A German state’s minister-president expects a new federal government to address the old debt problem of cities in the state.
The minister-president of North Rhine-Westphalia, Hendrik Wüst of the Christian Democratic Union (CDU), believes that a new federal government composed of the Union and the Social Democratic Party (SPD) will aim to solve the old debt problem of cities in North Rhine-Westphalia, following a speech by the CDU’s federal chairman Friedrich Merz in the Bundestag on Tuesday.
“Friedrich Merz has clearly stated that the framework for municipalities must change” said Wüst to the Westdeutsche Allgemeine Zeitung (Wednesday editions). “That means the political task is clearly defined: a clear concept for sustainable and viable financial relationships between the federal government, the states and the municipalities is needed. This includes a substantial solution to the old debt problem.”
Merz had previously argued during the debate on the federal budget that the municipalities in North Rhine-Westphalia would have to use 13 billion of the 15 billion euros in annual tax revenue for social expenditures, as prescribed by federal laws. “This cannot go on” said Merz. “If we want to give the municipalities in Germany more freedom again, we must change these statutory foundations.”
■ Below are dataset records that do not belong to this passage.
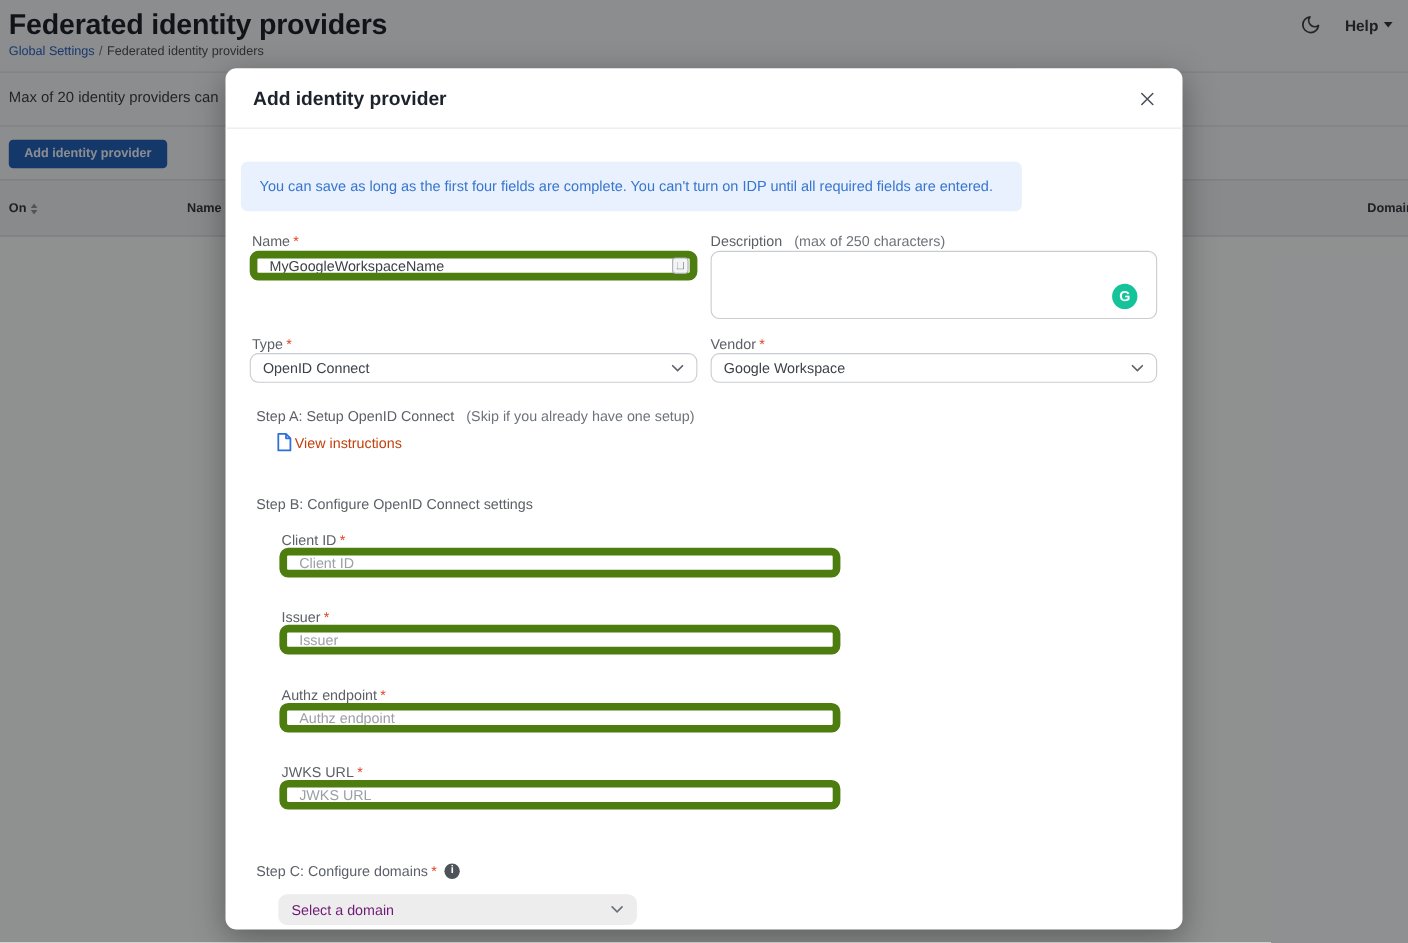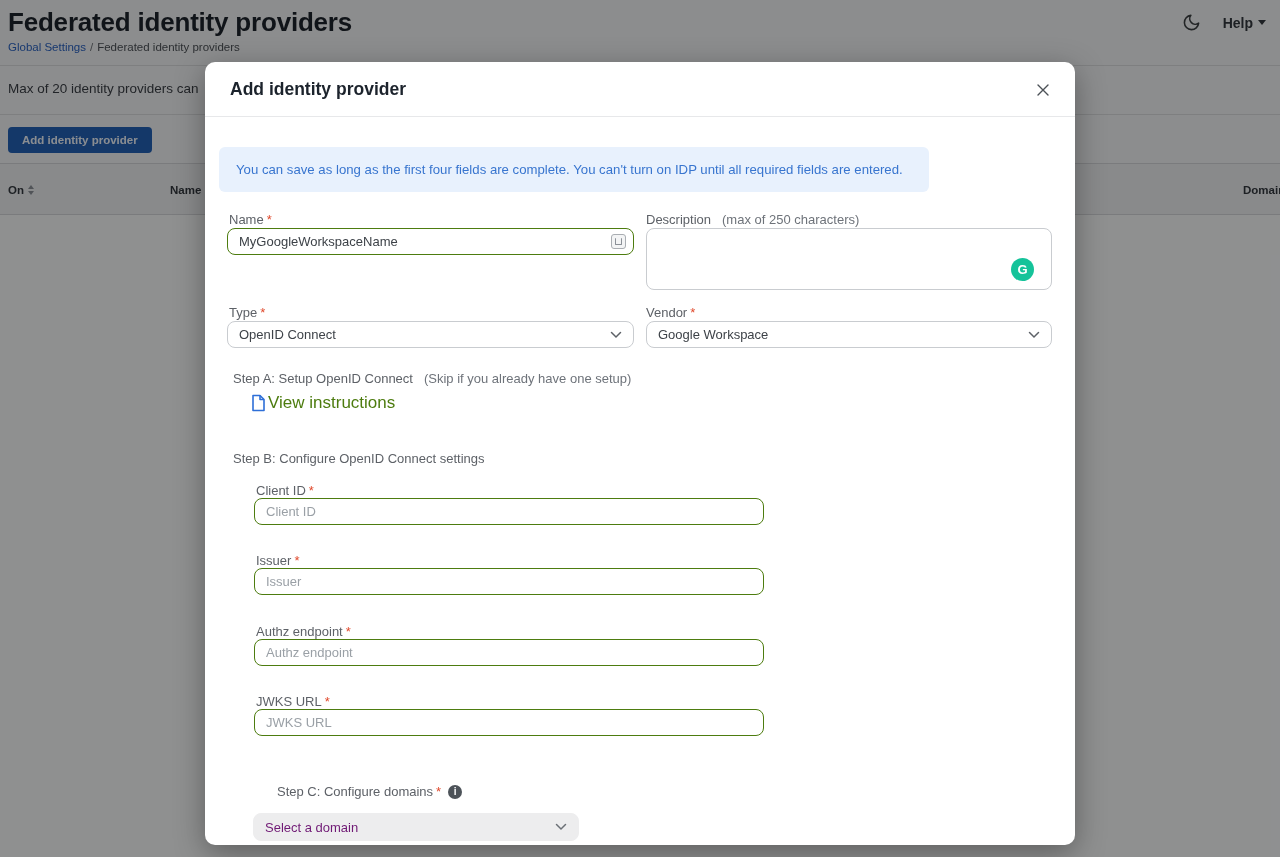"MyGoogleWorkspaceName" .txt-input { border: 1px solid #4d7c0f -> 7px solid #4d7c0f }
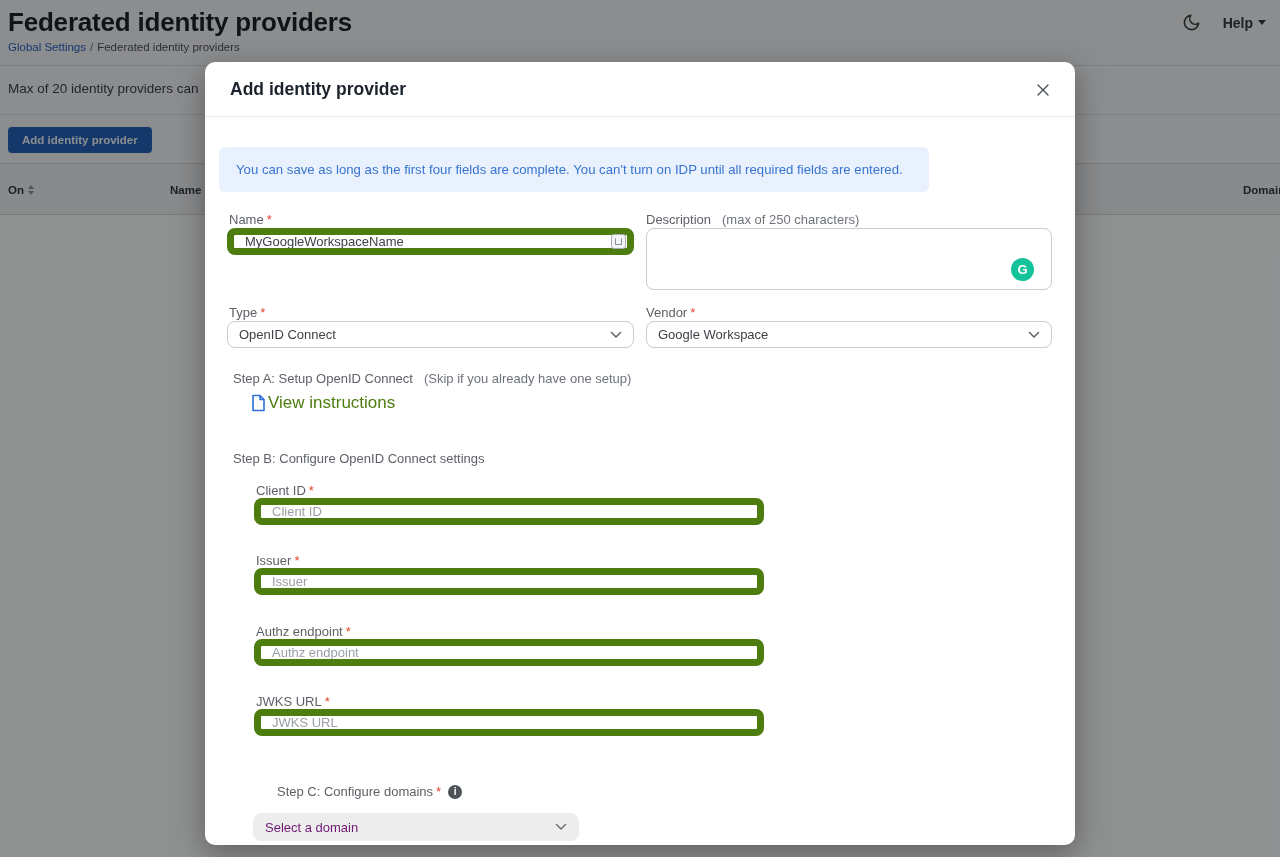"View instructions" .link-text { color: #4d7c0f -> #c2410c; font-size: 17px -> 13px }
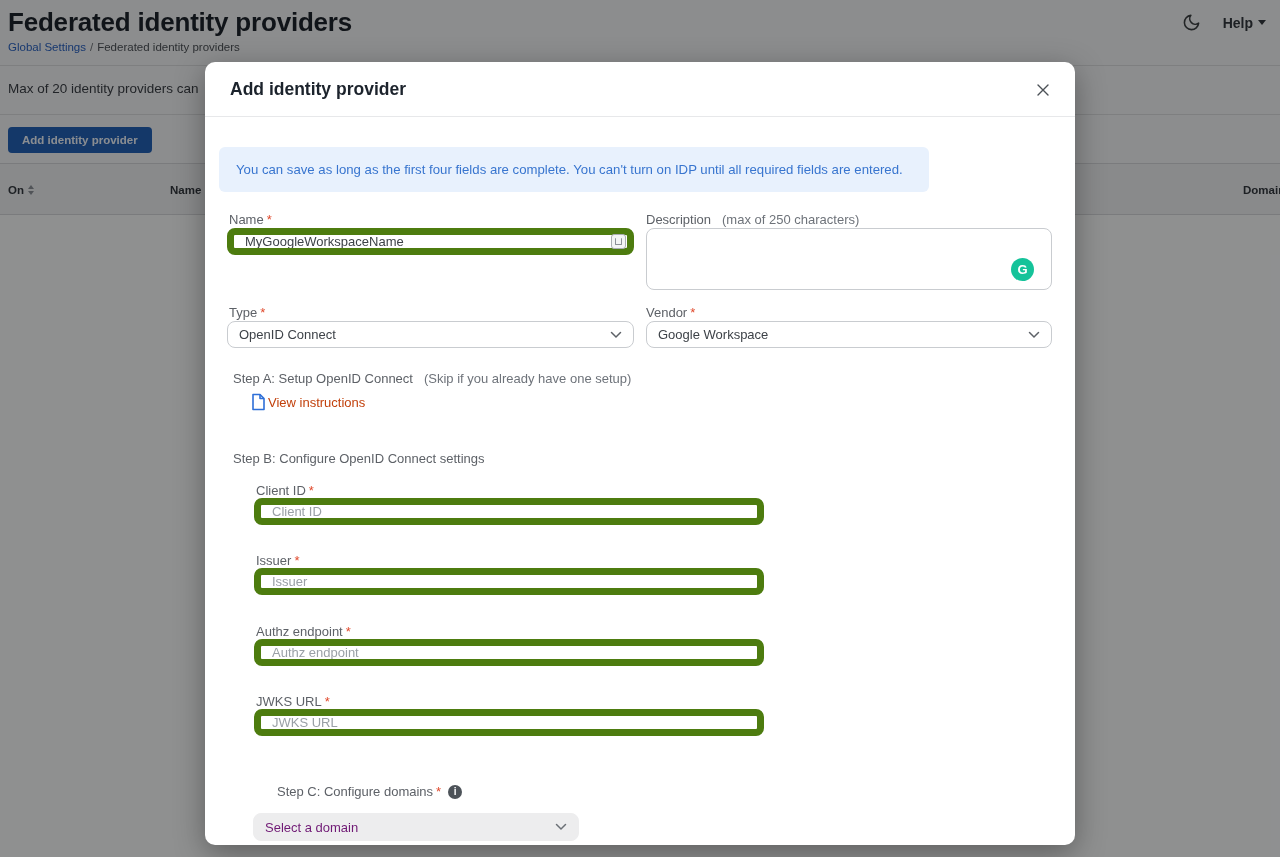"Step C: Configure domains" div.step-head { margin-left: 44px -> none }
Wüst said that Merz had “very vividly described how the municipalities in North Rhine-Westphalia are being crushed by the immense social burdens.” The shifting of the costs for social benefits from the federal government to the cities had “led many municipalities, which had been severely affected by the loss of a hundred thousand times the number of jobs and had hardly any instruments to establish new jobs, into a debt spiral from which they cannot get out on their own” said the minister-president.
The new federal government must declare its commitment to taking over its part of the municipalities’ old debt, Wüst demanded. The cities along the Rhine and Ruhr rivers could only invest the funds from the special infrastructure fund in a meaningful way if there was a reliable way out of the “overwhelming debt trap” for them.